* Task instructions
Skip any pictures. Repeat the data exactly, from its first line through the line that holds "Aperitisi alcohol free", both included.

───

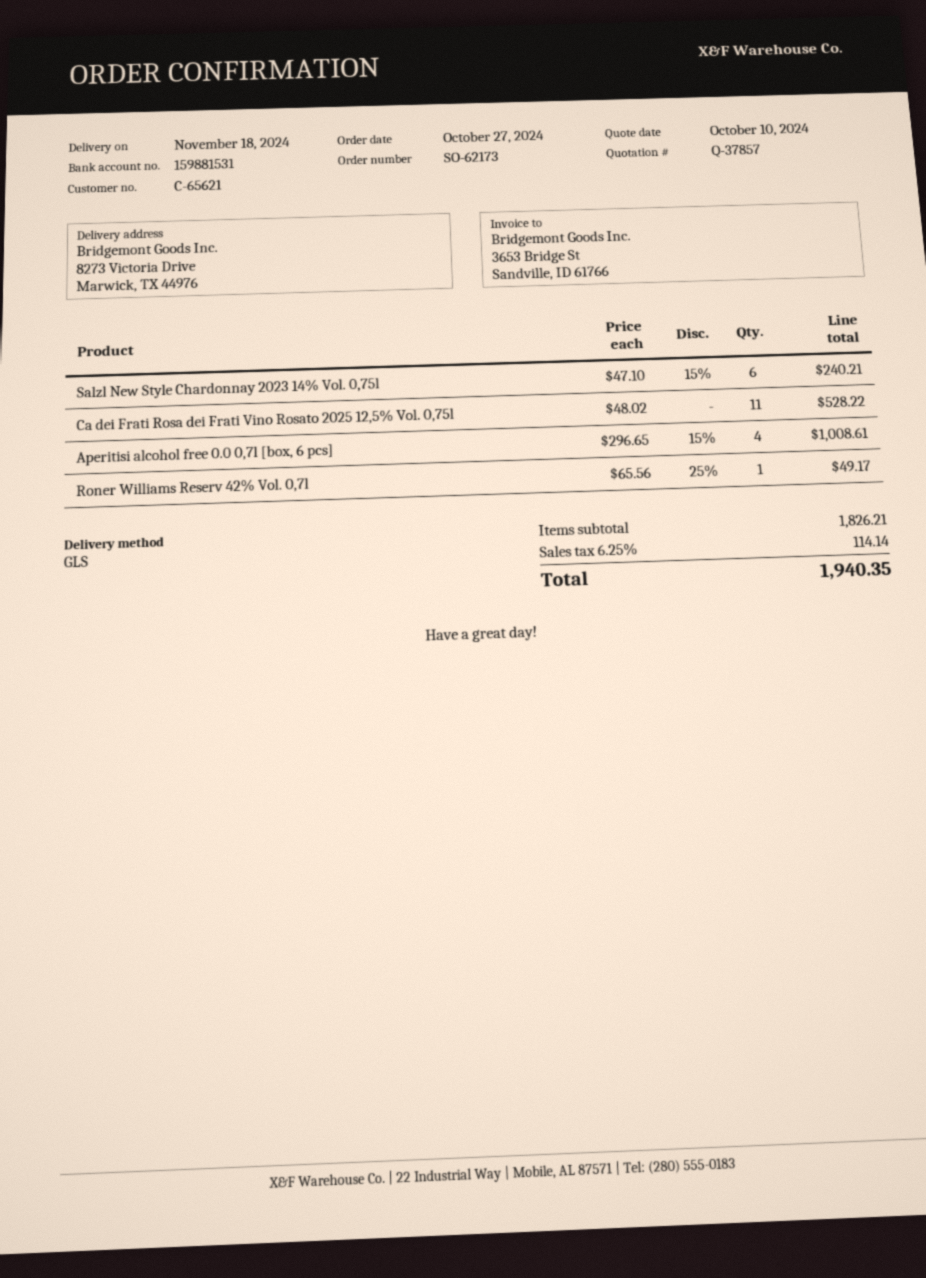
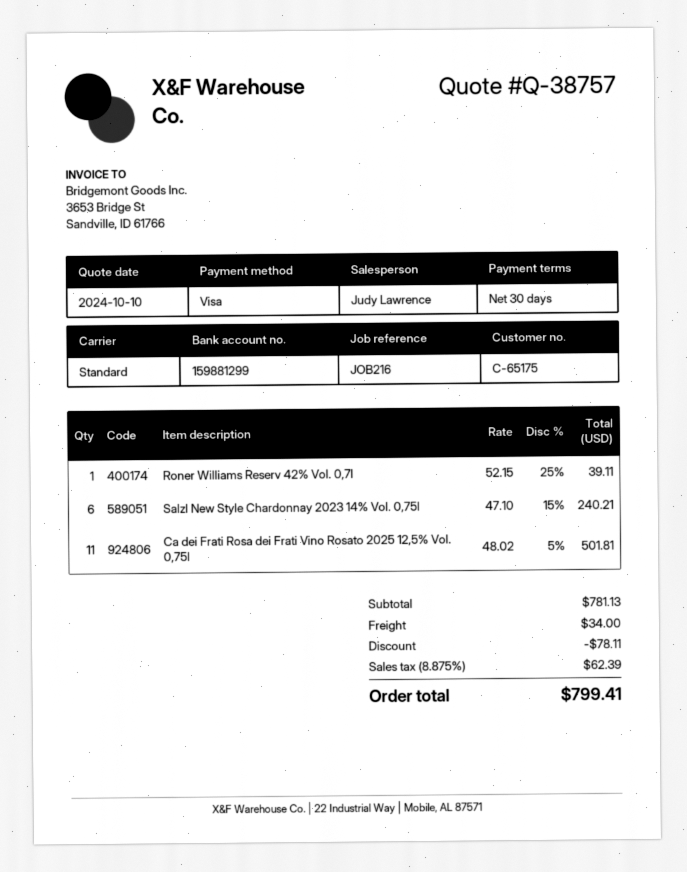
quote number: Q-37857 -> Q-38757
customer number: C-65621 -> C-65175
bank account: 159881531 -> 159881299
shipping method: GLS -> standard
Ca dei Frati Rosa dei Frati Vino Rosato 2025 12,5% Vol. 0,75l: 11 x 48.02 = 528.22 -> 11 x 48.02 - 5% = 501.81
Aperitisi alcohol free 0.0 0,7l [box, 6 pcs]: 4 x 296.65 - 15% = 1008.61 -> none
Roner Williams Reserv 42% Vol. 0,7l: 1 x 65.56 - 25% = 49.17 -> 1 x 52.15 - 25% = 39.11
subtotal: 1826.21 -> 781.13
discount: none -> 78.11
shipping: none -> 34.00
tax: 6.25% = 114.14 -> 8.875% = 62.39
total: 1940.35 -> 799.41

───

* Reply
quote number: Q-37857 -> Q-38757
customer number: C-65621 -> C-65175
bank account: 159881531 -> 159881299
shipping method: GLS -> standard
Ca dei Frati Rosa dei Frati Vino Rosato 2025 12,5% Vol. 0,75l: 11 x 48.02 = 528.22 -> 11 x 48.02 - 5% = 501.81
Aperitisi alcohol free 0.0 0,7l [box, 6 pcs]: 4 x 296.65 - 15% = 1008.61 -> none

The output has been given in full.